Boundaries, terrestrial and extra-terrestrial
Recently, North Korea boasted that it had successfully launched a spy satellite into orbit. In this post I reflect on very different kinds of boundary.
Recently, North Korea boasted that it had successfully launched a spy satellite into orbit. The Guardian newspaper on-line (November 28th) reports that it has ‘sent back “detailed” images of the White House, the Pentagon and US nuclear aircraft carriers that have been viewed by the regime leader, Kim Jong-un.’ The Guardian published the photograph at the top of today’s post. Hilarious, isn’t it? The T-shirts sported by the science wonks are priceless. I want one! I imagine the piece of paper they’re holding shows Scarlett Johansson sunbathing beside her pool in her USD 3.88 million home in Los Feliz, recorded while the satellite was passing over Los Angeles.

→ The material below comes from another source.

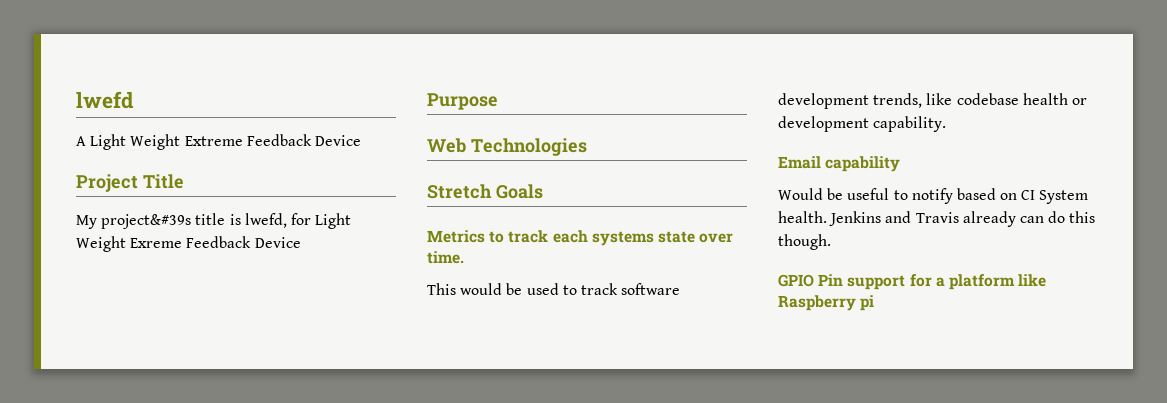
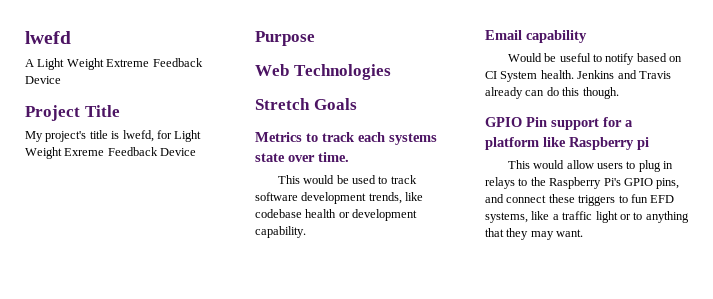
[101,214,192,229] project&#39s -> [45,131,87,142] project's
(875, 303) none -> [507,160,674,172] [485,177,680,189] [485,194,675,206] [485,211,689,223] [485,228,584,240] // This would allow users to plug in relays to the Raspberry Pi's GPIO pins, and connect these triggers to fun EFD systems, like a traffic light or to anything that they may want.

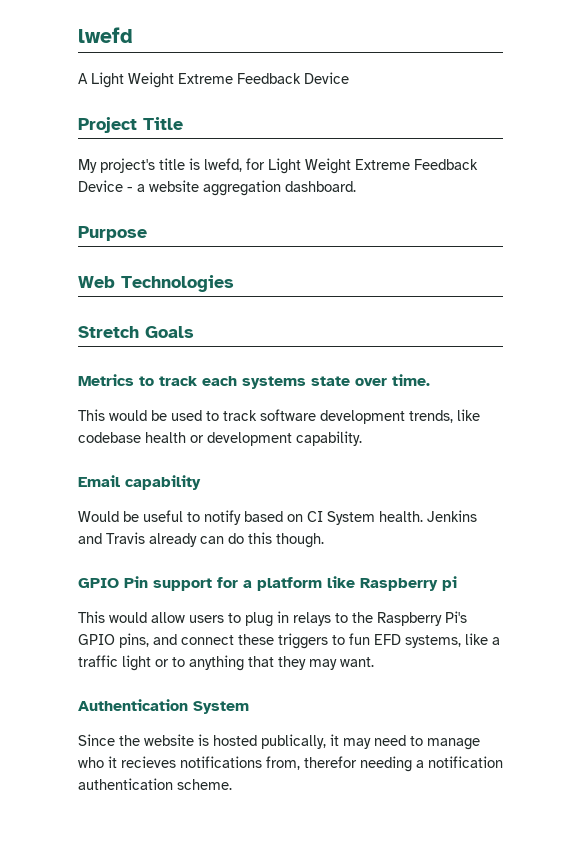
[64,147,197,156] Exreme Feedback Device -> [355,159,478,170] [78,180,356,196] Extreme Feedback Device - a website aggregation dashboard.
(584, 233) none -> [78,699,249,714] [78,734,480,750] [78,756,503,772] [78,778,232,790] // Authentication System // Since the website is hosted publically, it may need to manage who it recieves notifications from, therefor needing a notification authentication scheme.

It would be comic, except the news has now brought us one step closer to war. Again. Life near the DMZ has just gotten fractionally more insecure. Am I just imagining it, or are there more live fire-drills taking place? More troop movements? It may be a ruse. After all, they have already failed twice. But the suspicion is that Russia has recently provided much needed technological support, and in return, North Korea is providing Russia with thousands of artillery shells. What a diabolical marriage made in Hell!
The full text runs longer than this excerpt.